Even an entire forest has been discovered, protruding from the melting Mendenhall Glacier near Juneau, Alaska – an area I visited several years ago. Roots, stumps and large segments of entire upright spruce or hemlock trees have already been found across several acres. They are the remains of a forest that thrived there for as long as 2,350 years, until it was buried by glacial ice around 1,000 years ago.
The chronicle of amazing discoveries yielded by melting glaciers goes on and on. Their most important lesson is that our current climate is but a snapshot in time, on a vibrant planet where climate change and extreme weather have been “real” since time began. Only a science-denying climate alarmist would refuse to recognize this. Simply put, there is nothing “unprecedented” about what we are seeing today.
This is dangerous stuff – sacrilegious, even. It pulls the rug from under demands for a post-Coronavirus Green New Deal. It must be suppressed. And frightened climate science deniers are doing their best to keep it out of “mainstream” and social media. Realists must do their best to disseminate climate facts.

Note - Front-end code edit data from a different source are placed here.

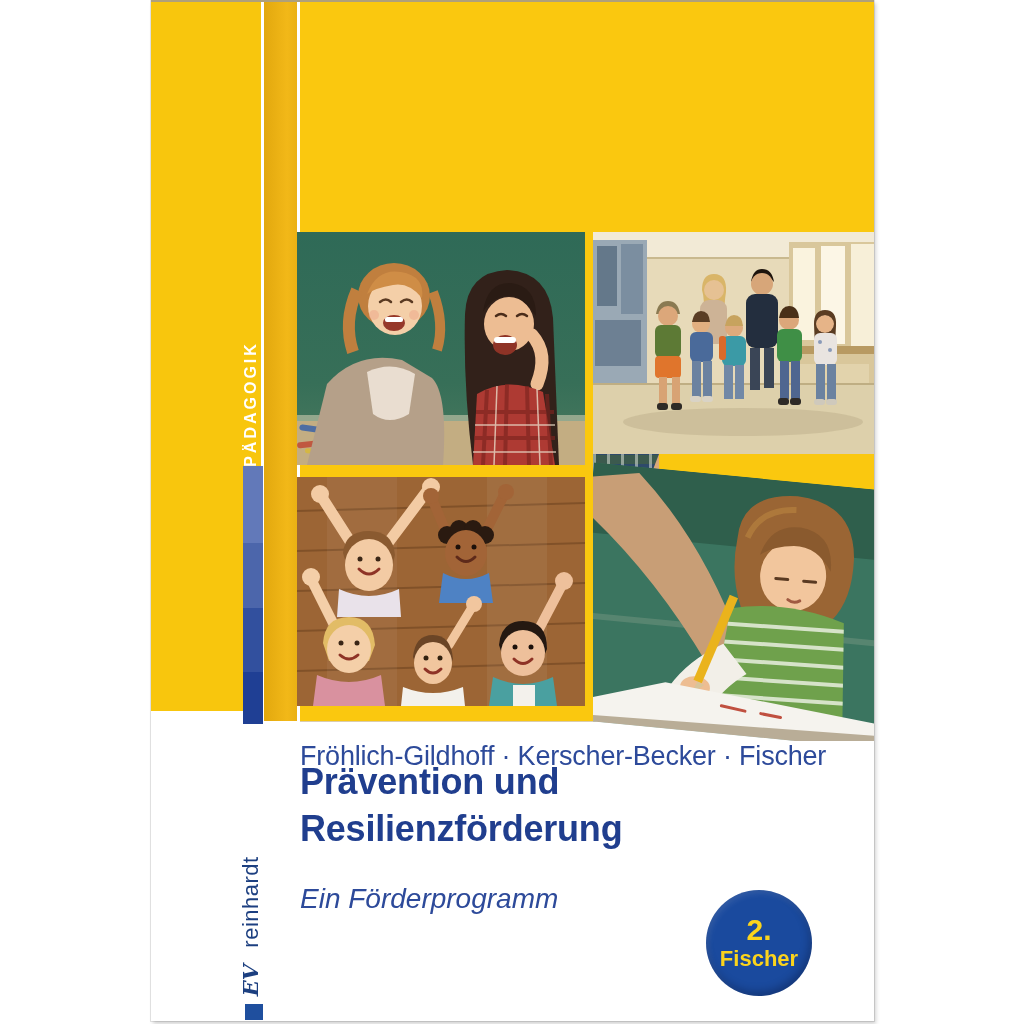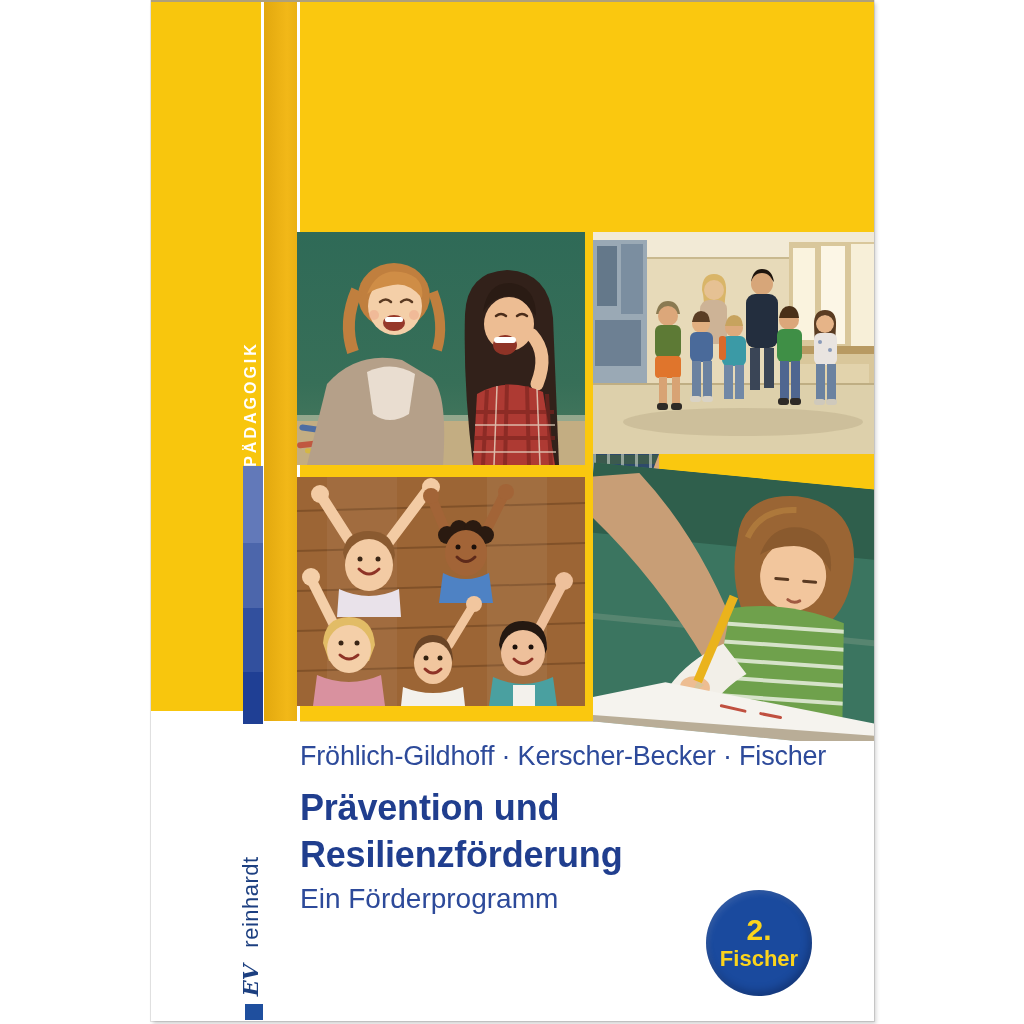--- a/index.html
+++ b/index.html
@@ -51,7 +51,7 @@
     font-size:27px;letter-spacing:-0.2px;color:#2d4a9a;white-space:nowrap;
   }
   .title{
-    position:absolute;left:149px;top:782px;width:574px;
+    position:absolute;left:149px;top:756px;width:574px;
     font-size:36px;line-height:47px;font-weight:bold;color:#203e8e;letter-spacing:-0.2px;
   }
   .subtitle{

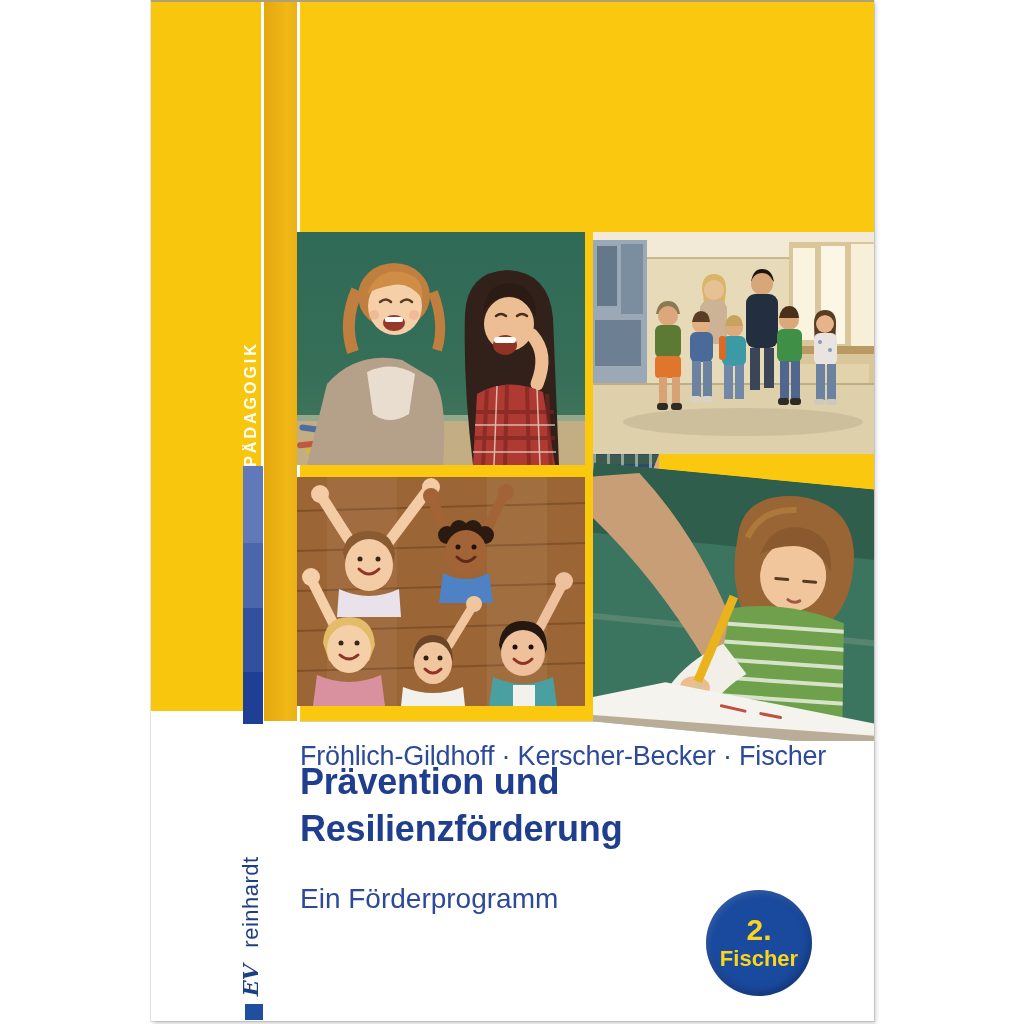--- a/index.html
+++ b/index.html
@@ -56,7 +56,7 @@
   }
   .subtitle{
     position:absolute;left:149px;top:881px;width:420px;
-    font-size:28px;color:#2d4a9a;
+    font-size:28px;color:#2d4a9a;font-style:italic;
   }
   .badge{
     position:absolute;left:555px;top:888px;width:106px;height:106px;border-radius:50%;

Of course, it may be that these past climate changes were caused by carbon dioxide and water vapor from wheezing, snorting horses, oxen and humans – laboring at the edge of exhaustion, doing what our fossil-fuel-powered vehicles and equipment do for us today. But it’s far more likely that the changes were due to a complex and still poorly understood combination of solar and other powerful natural forces.
Climate alarmists may not want to recognize or discuss these natural fluctuations and causes. But the rest of us should, and this historic evidence must be a central part of that discussion.
Improving our knowledge of what these forces are and how they work together will enable us to better predict, prepare for and adapt to future climate changes. Continuing to focus on carbon dioxide and other “greenhouse gases,” as the primary or sole cause of climate changes and weather events, will ensure that we never get beyond the politically driven climate and energy battles in which we are now engaged.